----- Source data

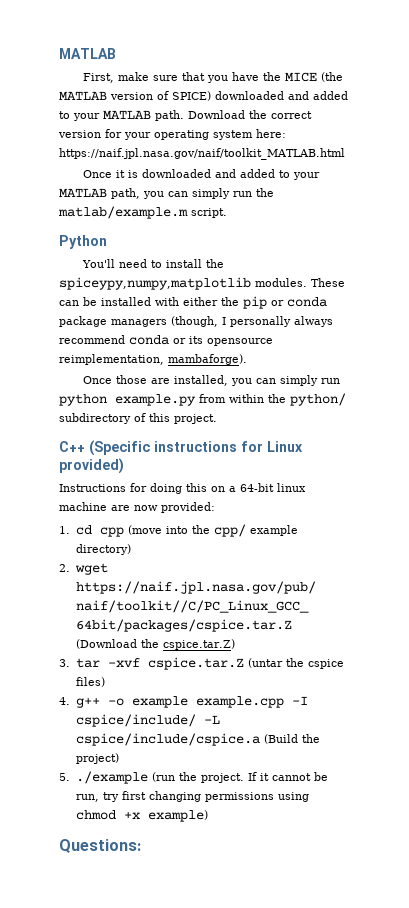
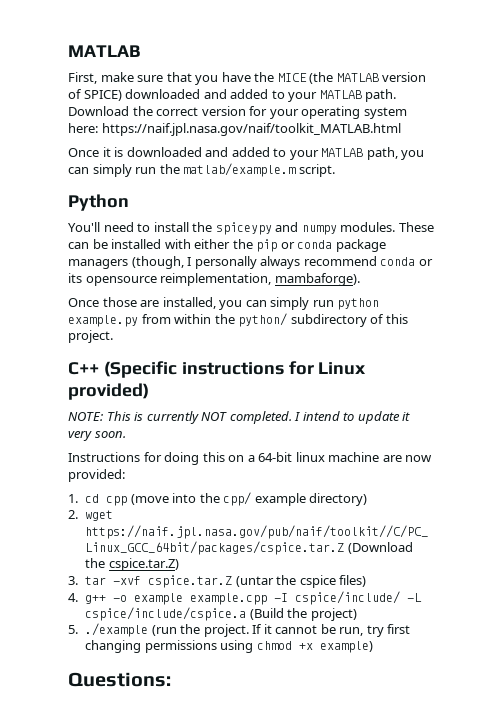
[59,277,251,290] spiceypy,numpy,matplotlib -> [215,222,337,235] spiceypy and numpy
(124, 466) none -> [68,411,411,424] [68,430,126,441] // NOTE: This is currently NOT completed. I intend to update it very soon.

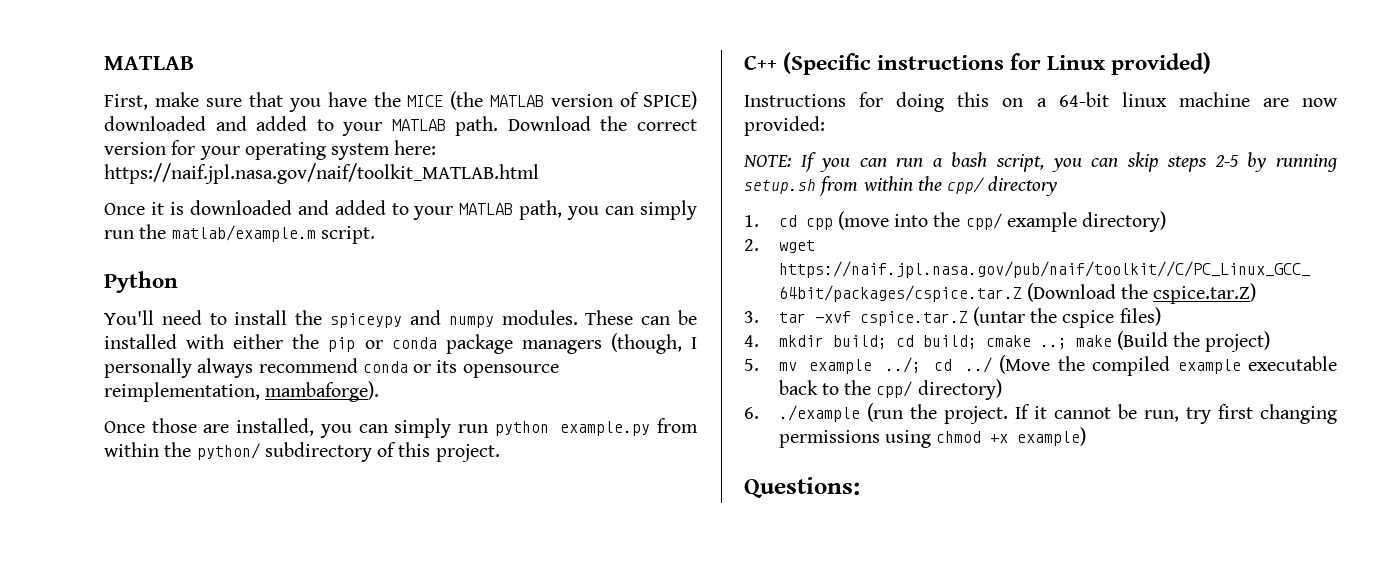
[68,411,411,424] [68,430,126,441] // NOTE: This is currently NOT completed. I intend to update it very soon. -> (1212, 63) none
(125, 475) none -> [743,152,1337,172] [744,176,1058,196] // NOTE: If you can run a bash script, you can skip steps 2-5 by running setup.sh from within the cpp/ directory
[85,591,423,605] [85,607,357,621] [68,625,78,634] g++ -o example example.cpp -I cspice/include/ -L cspice/include/cspice.a (Build the project) // 5. -> [778,331,1271,352] [744,355,1337,376] [778,379,1002,400] [744,407,759,419] mkdir build; cd build; cmake ..; make (Build the project) // 5. mv example ../; cd ../ (Move the compiled example executable back to the cpp/ directory) // 6.

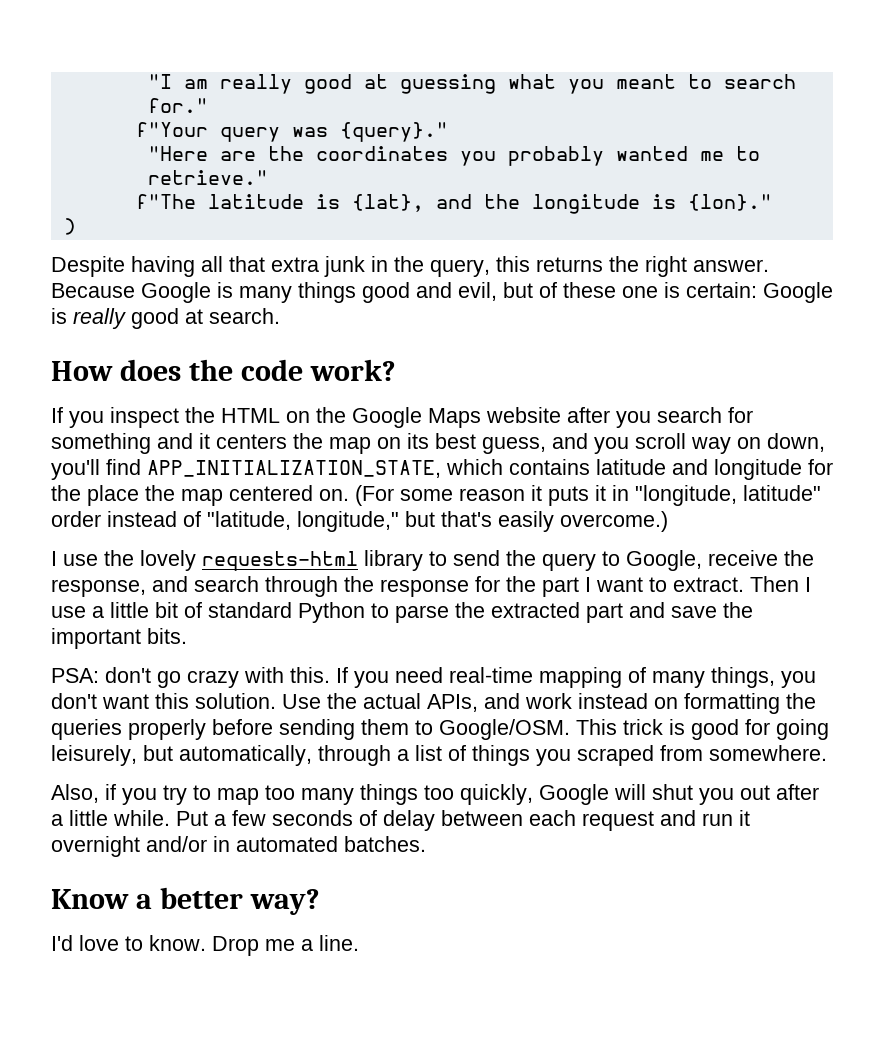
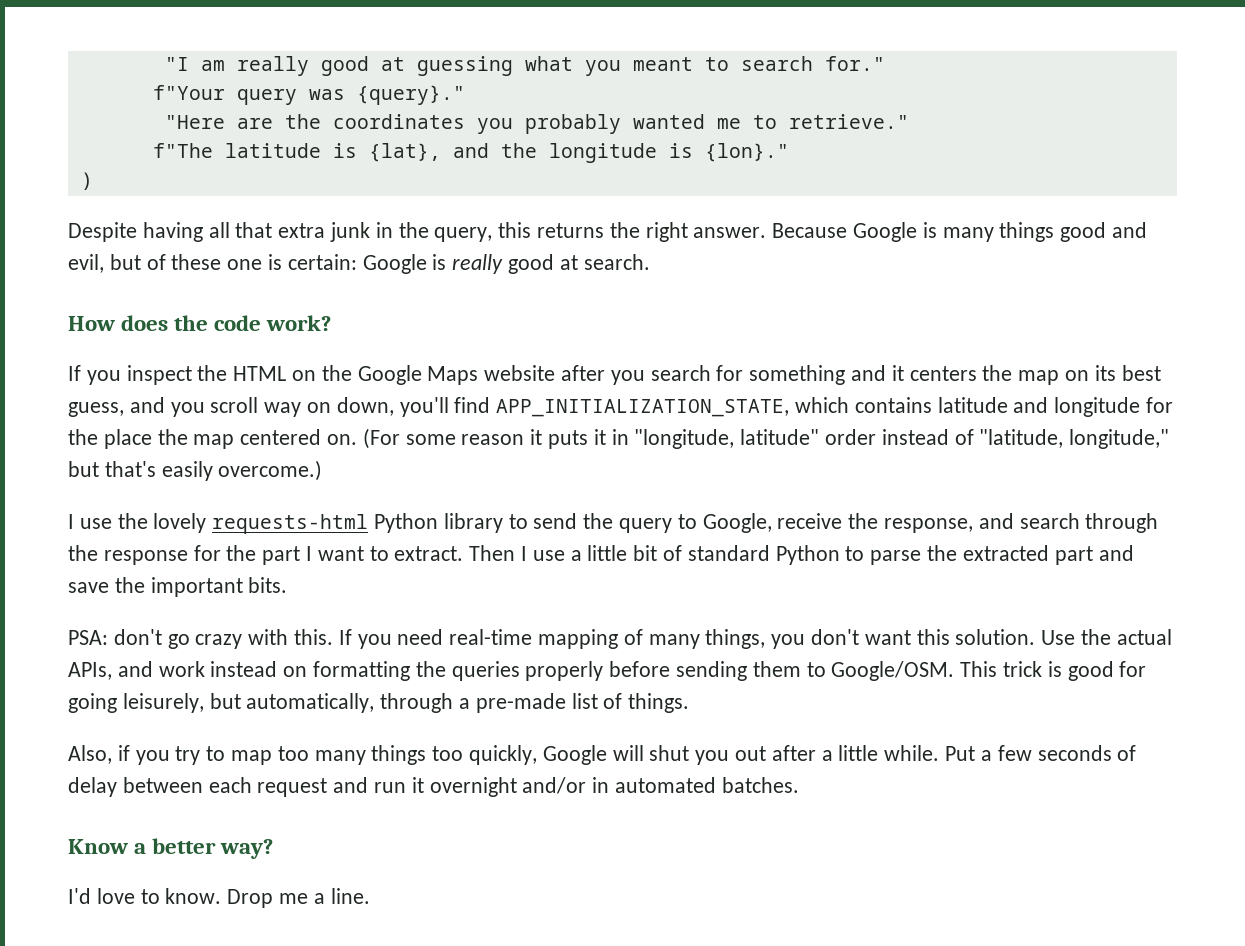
(358, 561) none -> [374,513,439,533] Python
(409, 755) none -> [475,693,566,713] pre-made
[472,745,827,766] things you scraped from somewhere. -> [628,693,690,713] things.

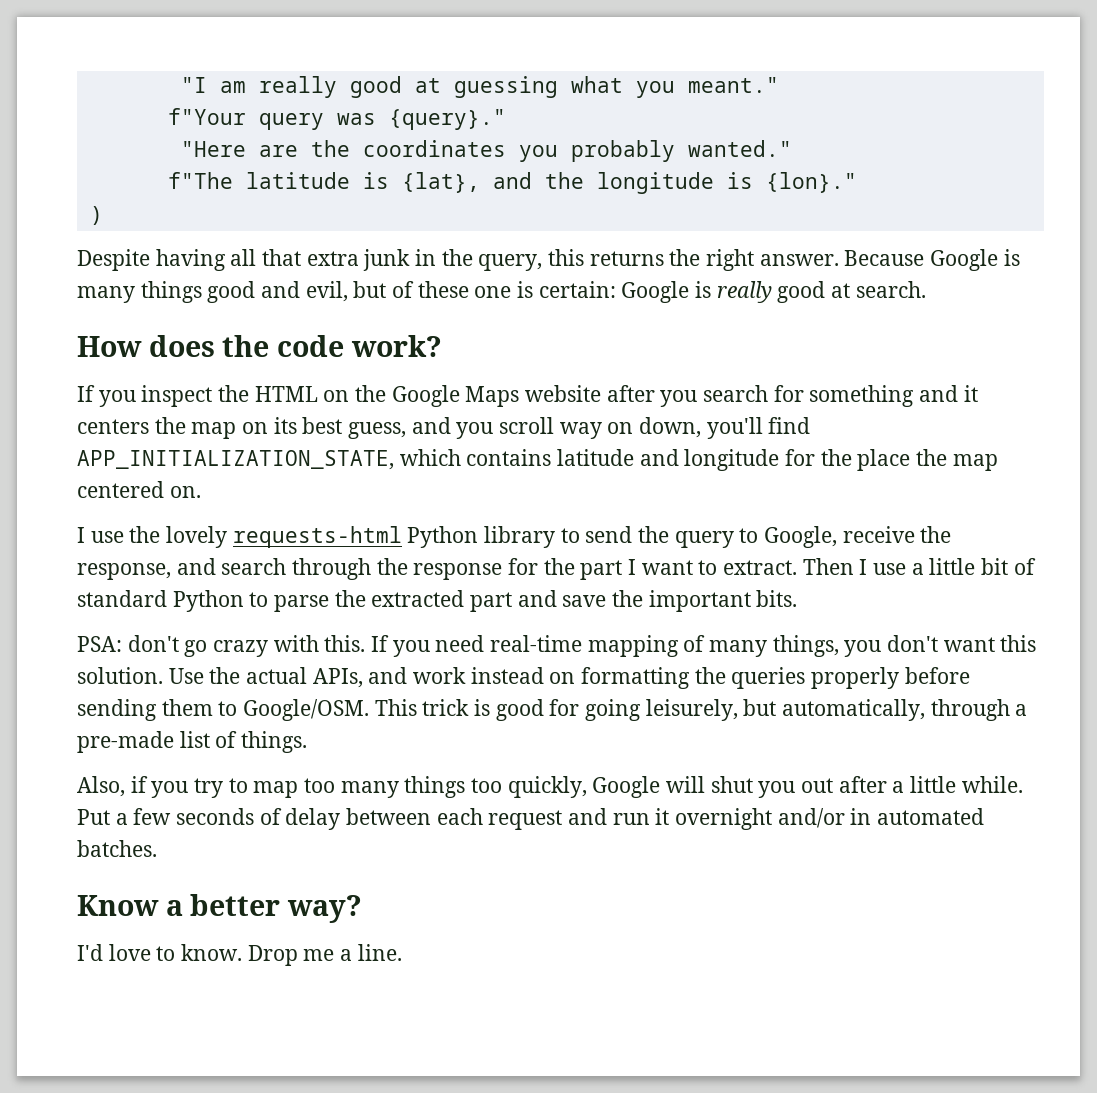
[632,56,885,71] meant to search for." -> [687,77,779,93] meant."
[632,114,909,129] wanted me to retrieve." -> [687,140,792,157] wanted."
[362,428,1170,449] [68,460,323,481] (For some reason it puts it in "longitude, latitude" order instead of "latitude, longitude," but that's easily overcome.) -> (201, 492) none

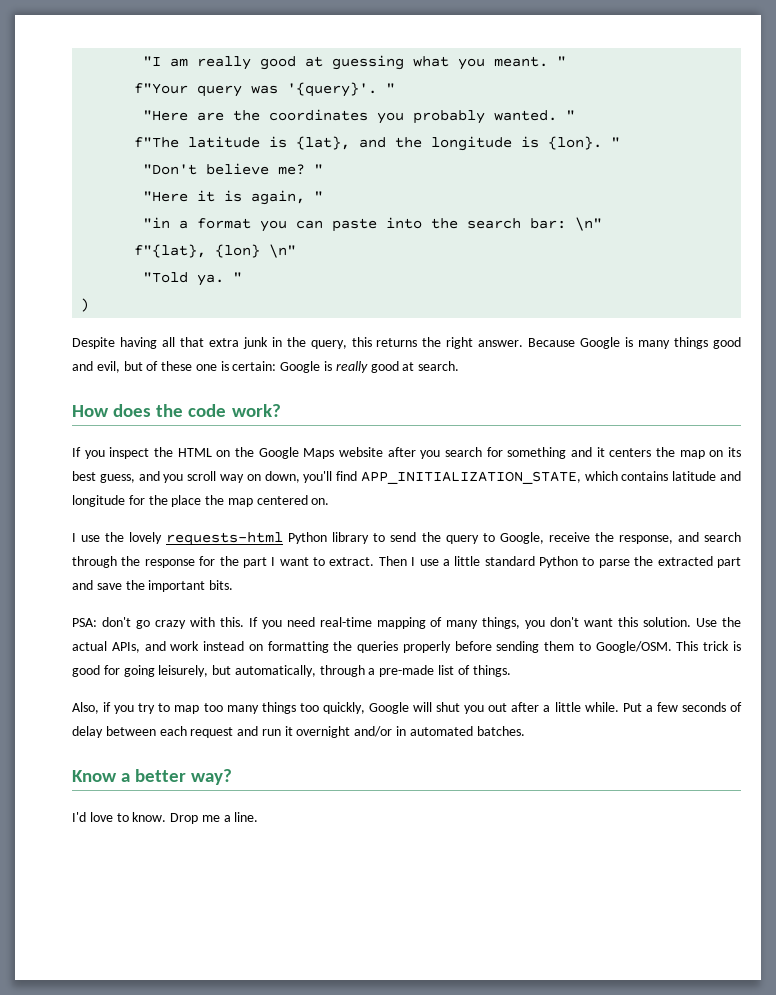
[687,77,779,93] meant." -> [494,56,567,67] meant. "
[388,109,506,130] {query}." -> [287,82,396,97] '{query}'. "
[687,140,792,157] wanted." -> [494,110,576,121] wanted. "
[765,172,857,193] {lon}." -> [548,136,621,150] [143,163,324,175] [143,190,324,205] [143,217,603,232] [134,244,297,258] [143,272,243,286] {lon}. " // "Don't believe me? " // "Here it is again, " // "in a format you can paste into the search bar: \n" // f"{lat}, {lon} \n" // "Told ya. "
[981,558,1036,575] bit of -> (481, 561) none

----------

▸ Your objective
Those lines of the records above that run from the one containing "(409, 755) none -> [475,693,566,713] pre-made" through the one containing "[632,114,909,129] wanted me" should be returned exactly, with no pictures among them.

▸ Answer to this problem
(409, 755) none -> [475,693,566,713] pre-made
[472,745,827,766] things you scraped from somewhere. -> [628,693,690,713] things.

[632,56,885,71] meant to search for." -> [687,77,779,93] meant."
[632,114,909,129] wanted me to retrieve." -> [687,140,792,157] wanted."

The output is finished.